Le 21 septembre 2001, le décret N° 2001-163/PR signé du Président de la République feu Gnassingbé Eyadéma, accorde la concession par attribution directe à la société S.E.2.M, filiale du groupe Bolloré, pour une durée de dix (10) ans. Il autorise le Ministre de l’Economie, des Finances et des Privatisations, celui du Commerce, de l’Industrie, des Transports et du développement de la Zone Franche, à signer la convention de concession.

Selon les termes de celle-ci, le concessionnaire, sur la base du plan d’entreprise et du programme d’investissement, à compter de la signature de la convention de concession, paiera trimestriellement une redevance et des recettes.
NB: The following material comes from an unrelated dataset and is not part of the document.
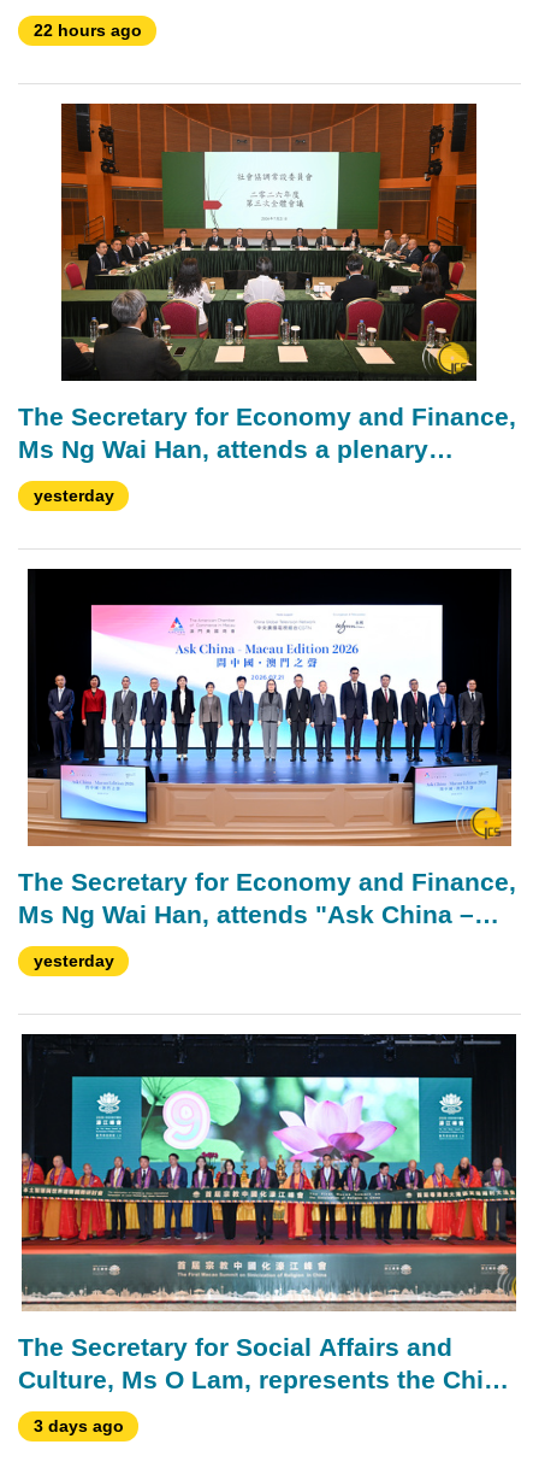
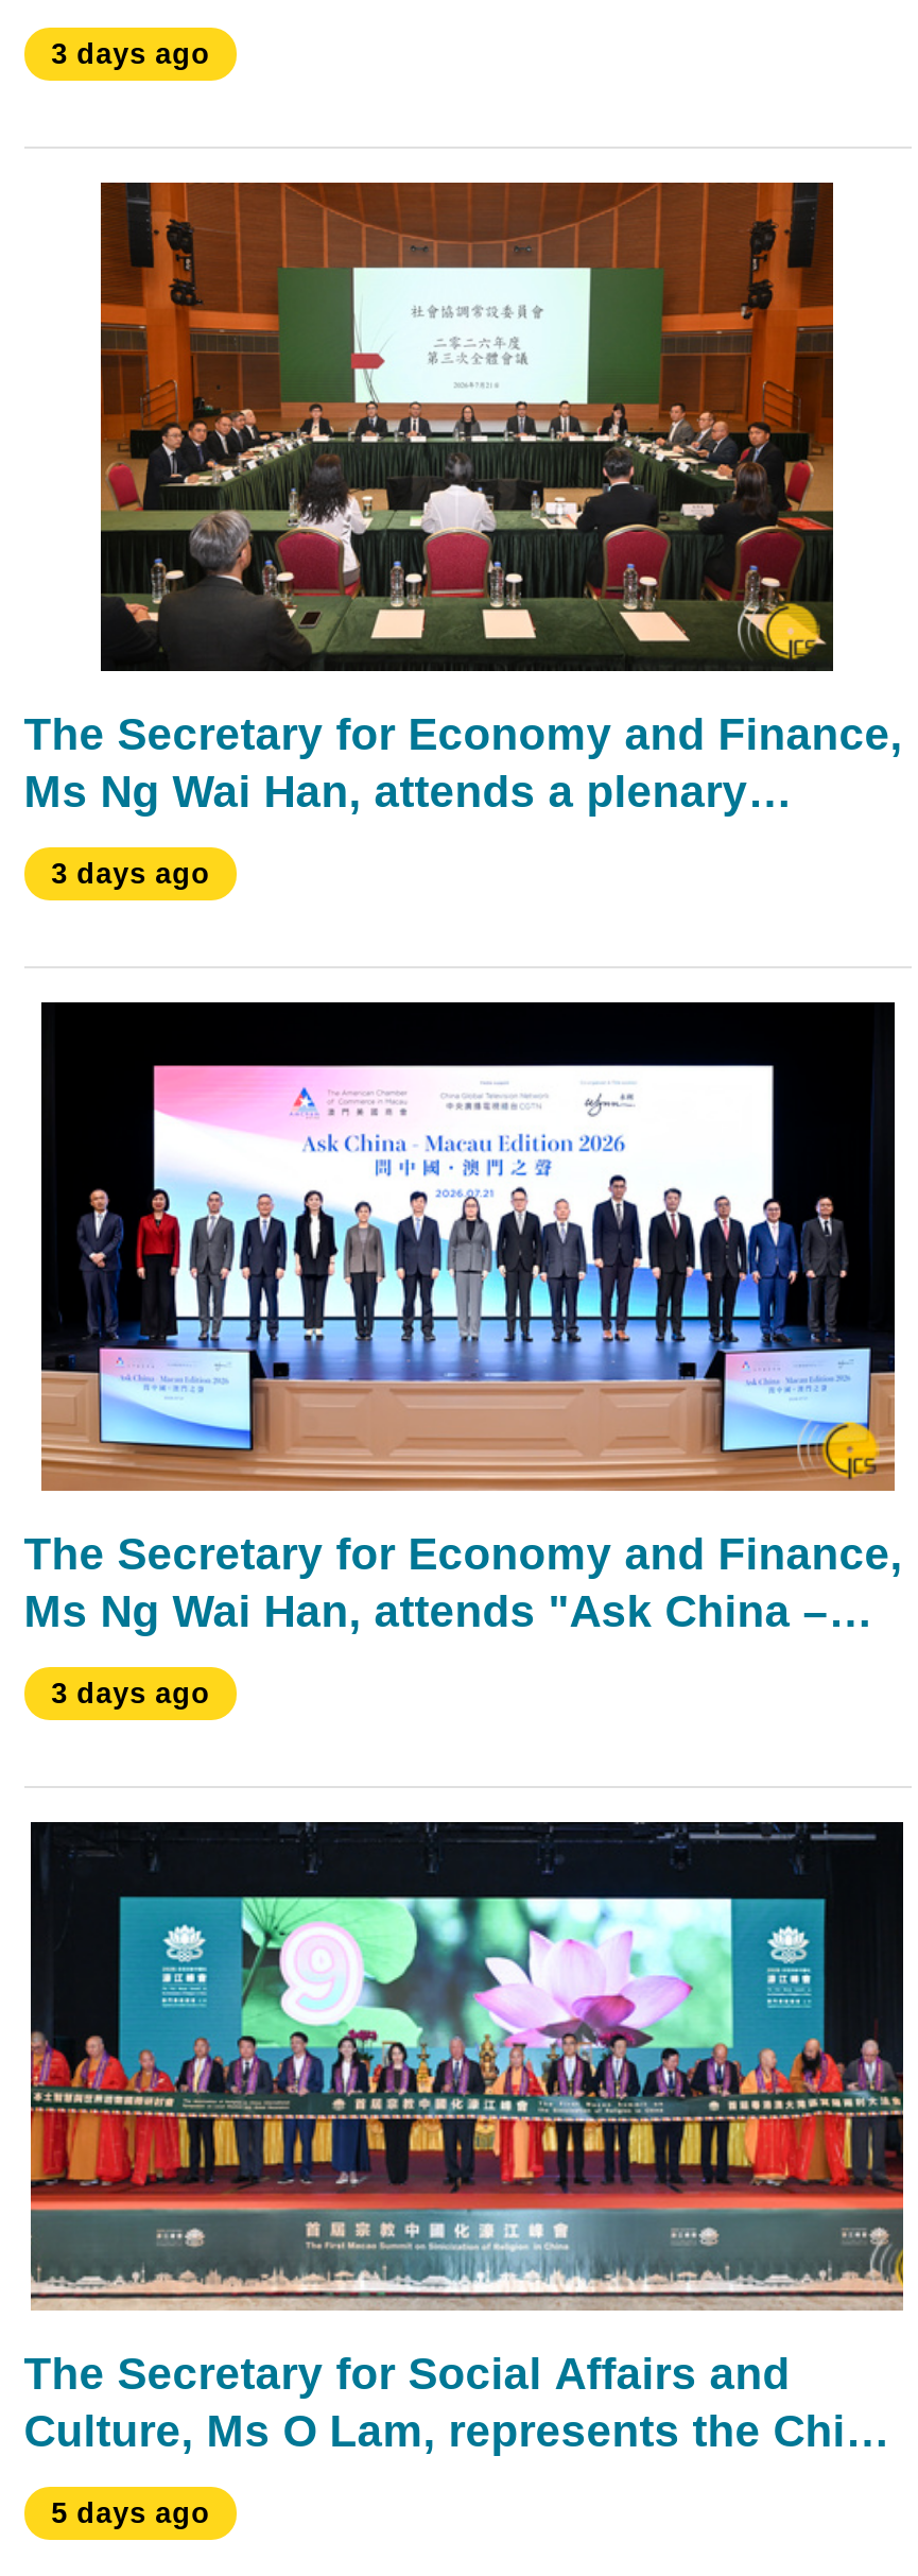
[33,22,141,40] 22 hours ago -> [51,38,210,70] 3 days ago
[33,487,114,505] yesterday -> [51,858,210,890] 3 days ago
[33,952,114,970] yesterday -> [51,1677,210,1709] 3 days ago
[33,1417,123,1435] 3 days ago -> [51,2497,210,2529] 5 days ago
C’est dire donc que les activités de manutention de conteneurs de   Bolloré au PAL sont antérieures aux années 2010. Qu’au surplus, la concession a été faite contre paiement de redevances. Les accusations, les spéculations et articles  qui circulent sur les réseaux sociaux soutenant que le Port autonome de Lomé a été cédé pour 370 000 € sont donc fallacieuses et ridicules.  Aussi, tous ceux qui soutiennent que cette affaire est une fatwa personnelle de la juge Prévost-Desprez contre Vincent Bolloré et que c’est une affaire franco-française ont raison. Le Togo dont Bolloré est ami n’en est qu’une victime collatérale.